Like CareGroup, Providence looks to the Web to bring together disparate systems across geographically dispersed medical centers. Four years ago, the organization finally abandoned the idea of a centralized data repository after concluding the maintenance requirements were too costly. Now, between 60 percent and 75 percent of all hospital data is recorded electronically, with the remainder (handwritten physicians’ notes and the like) scanned, digitized and added to the legal medical archive upon the patient’s discharge. Physicians and other staff can access reports via the Web from several systems, including laboratory, radiology, order entry, EKG and transcription.

We Know It’s You

This month, Kaiser Permanente, which serves some 8 million members in 11 states and Washington, D.C., is expected to launch a new public-key infrastructure (PKI) system, which many IS practitioners view as the most secure system commercially available today. A PKI uses digital certificates to authenticate users and then uses digital signatures—the electronic “signing” of documents—to track what actions people take while logged on to the system, what files they look at, what orders they issue and so on. “We’ll know it’s you on the system, and with the digital signature, we’ll know it’s you doing the work,” says Tim Sullivan, senior vice president and CIO at Kaiser Permanente in Oakland, Calif. Kaiser Permanente’s Hawaii operations will be the first to use PKI, with California and Colorado due to follow in the coming year.

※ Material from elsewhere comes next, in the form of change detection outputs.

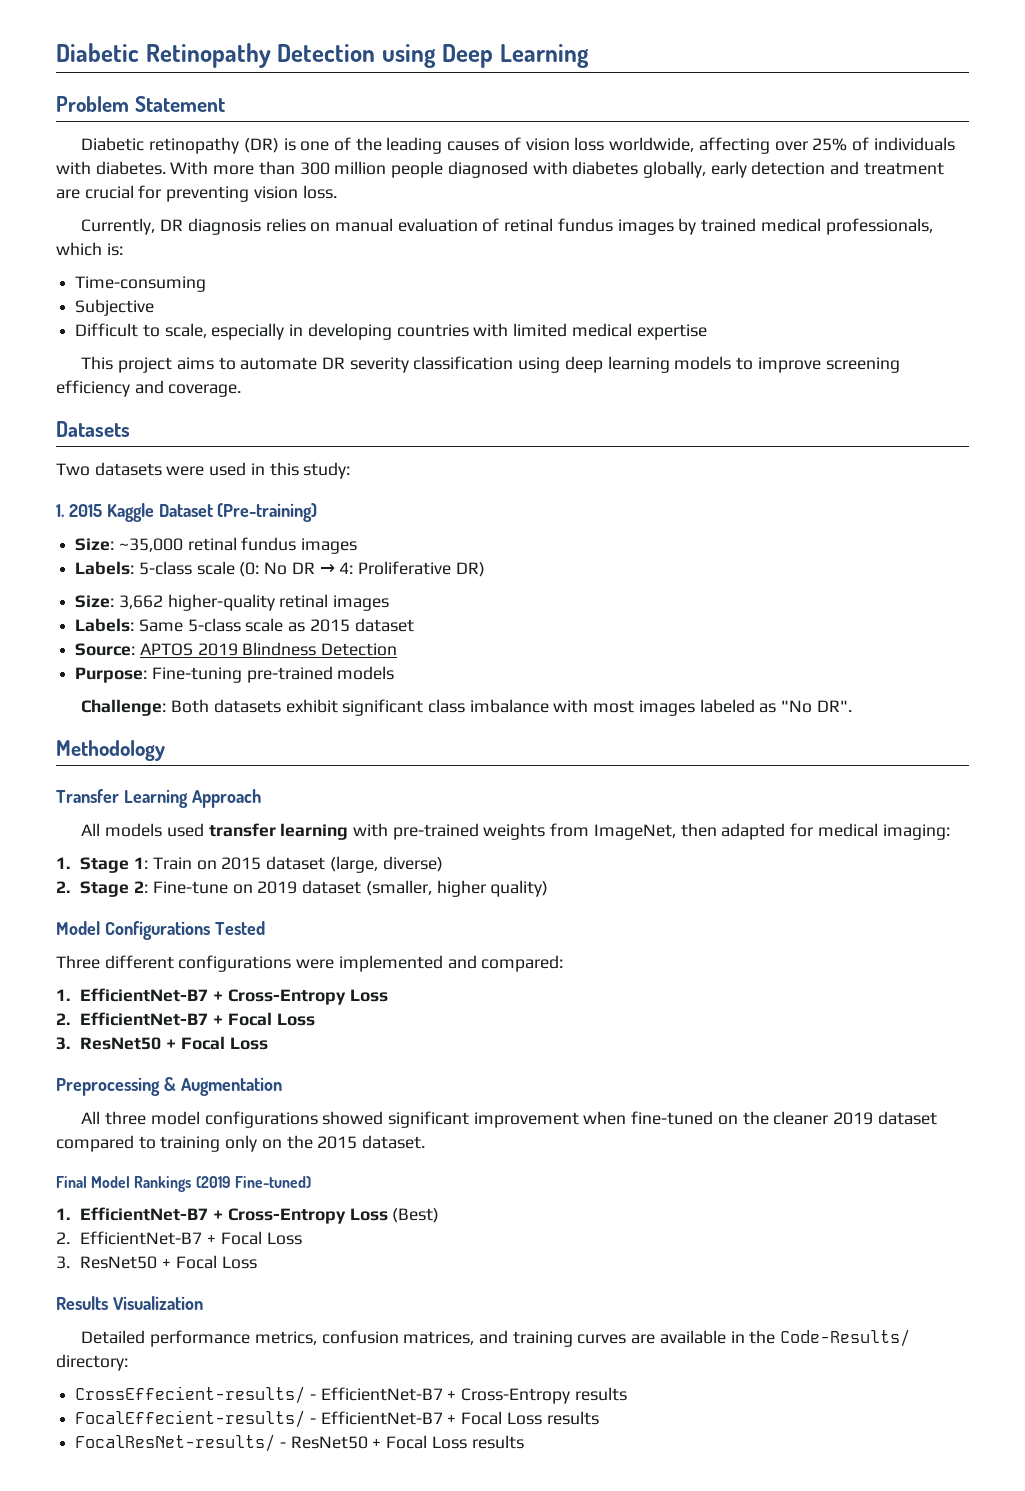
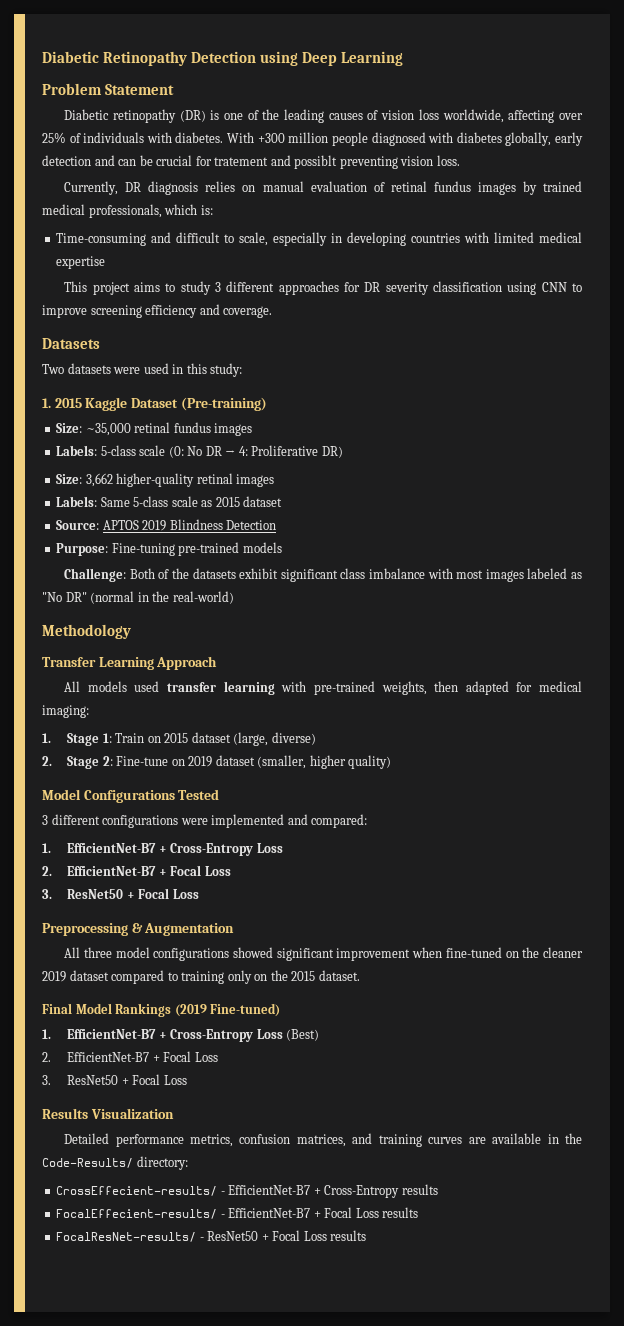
- With more than 300 million people diagnosed with diabetes globally, early detection and treatment are crucial for preventing vision loss.
+ With +300 million people diagnosed with diabetes globally, early detection and can be crucial for tratement and possiblt preventing vision loss.
- Time-consuming
- Subjective
- Difficult to scale, especially in developing countries with limited medical expertise
+ Time-consuming and difficult to scale, especially in developing countries with limited medical expertise
- This project aims to automate DR severity classification using deep learning models to improve screening efficiency and coverage.
+ This project aims to study 3 different approaches for DR severity classification using CNN to improve screening efficiency and coverage.
- Challenge: Both datasets exhibit significant class imbalance with most images labeled as "No DR".
+ Challenge: Both of the datasets exhibit significant class imbalance with most images labeled as "No DR" (normal in the real-world)
- All models used transfer learning with pre-trained weights from ImageNet, then adapted for medical imaging:
+ All models used transfer learning with pre-trained weights, then adapted for medical imaging:
- Three different configurations were implemented and compared:
+ 3 different configurations were implemented and compared:

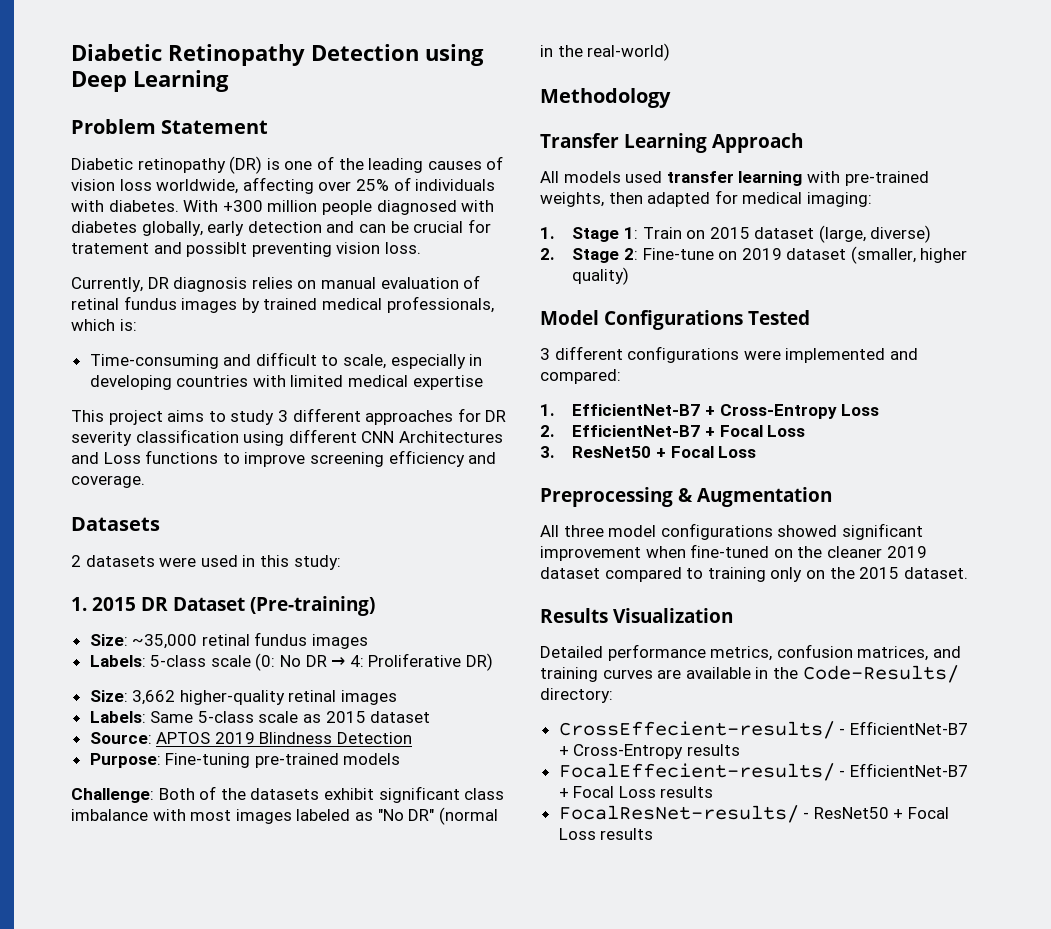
- This project aims to study 3 different approaches for DR severity classification using CNN to improve screening efficiency and coverage.
+ This project aims to study 3 different approaches for DR severity classification using different CNN Architectures and Loss functions to improve screening efficiency and coverage.
- Two datasets were used in this study:
+ 2 datasets were used in this study:
- 1. 2015 Kaggle Dataset (Pre-training)
+ 1. 2015 DR Dataset (Pre-training)
- Final Model Rankings (2019 Fine-tuned)
- 1. EfficientNet-B7 + Cross-Entropy Loss (Best)
- 2. EfficientNet-B7 + Focal Loss
- 3. ResNet50 + Focal Loss

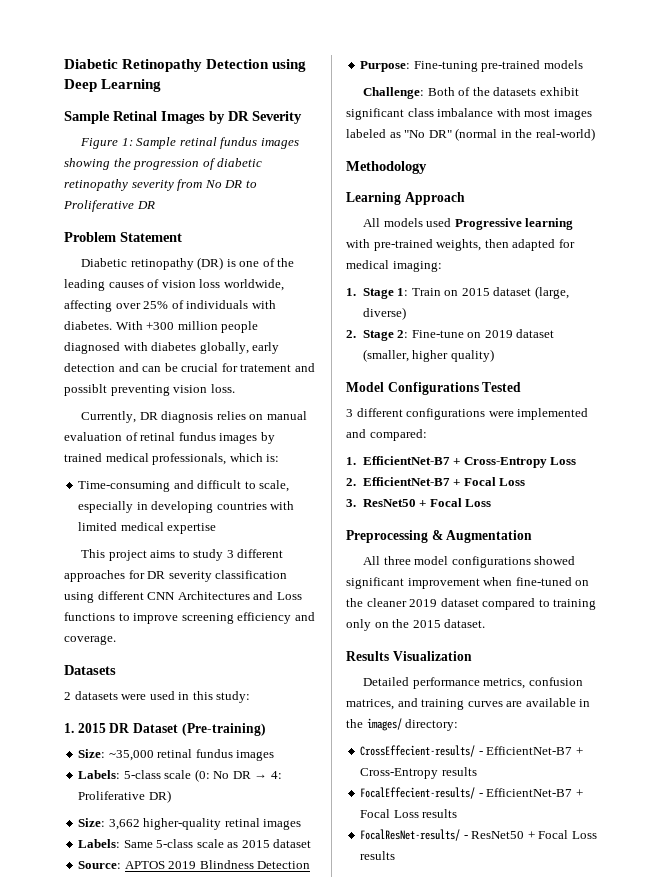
+ Sample Retinal Images by DR Severity
+ Figure 1: Sample retinal fundus images showing the progression of diabetic retinopathy severity from No DR to Proliferative DR
- Transfer Learning Approach
+ Learning Approach
- All models used transfer learning with pre-trained weights, then adapted for medical imaging:
+ All models used Progressive learning with pre-trained weights, then adapted for medical imaging:
- Detailed performance metrics, confusion matrices, and training curves are available in the Code-Results/ directory:
+ Detailed performance metrics, confusion matrices, and training curves are available in the images/ directory:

CIOs at the big medical institutions like CareGroup, Partners Healthcare and Kaiser Permanente are confident that their systems are secure from unwanted intrusion. Internal systems and policies are in place to keep employees toeing the security line, and HIPPA will make health-care organizations liable if any of their business partners use patient information in inappropriate ways. That leaves the doctor-patient interaction as the last wide-open security front.

Busy caregivers are now “talking” with patients via e-mail, websites, faxes or even just plain voice mail. But these unregulated, seemingly benign forms of communication are often the places where security and confidentiality are most apt to be compromised, health-care CIOs say.

“When a doctor is communicating with a patient over e-mail, he doesn’t know who’s actually picking up that mail, how quickly it’s being read or what frame of mind the patient is in when he gets it,” Partners’ Glaser notes. “When you talk about e-mail security, encryption is the least part of it.”

Kaiser Permanente plans to launch next year a post-office e-mail system aimed at addressing some of those issues in a standardized way. Rather than simply swapping e-mail with a doctor, patients will receive an e-mail telling them they have a message waiting at a secure website, which they then must access via password and PIN. “That still won’t prevent people from writing their password on a yellow sticky note next to their PC, but it does take that messaging out to somewhere that’s secure,” says Sullivan.

Currently, all Kaiser Permanente patients can refill prescriptions and schedule nonurgent appointments online, with online access to medical records. CareGroup launched a site this past spring that gives patients access to their medical records—with reservations, says Halamka. “Some items we have elected not to Web-enable,” he explains. “Pathology results, viral loads [an indication of HIV health], cancer results—those all need human interaction,” he says. “But patients can look up a list of any diagnostic elements done to them recently, review their medication lists, add to their own problem list or check out drug-to-drug interactions.”

Those kinds of conveniences meet the needs of evermore savvy health-care consumers, says Peter Waegemann, executive director of the Medical Records Institute. Privacy and security issues are still being hashed out, he concedes, but the future of electronic medical records is secure. “It’s irresponsible in the year 2000 not to have a maintenance record on your own body,” Waegemann says. “People are conscious that their health is their main asset, and they want control over that asset.”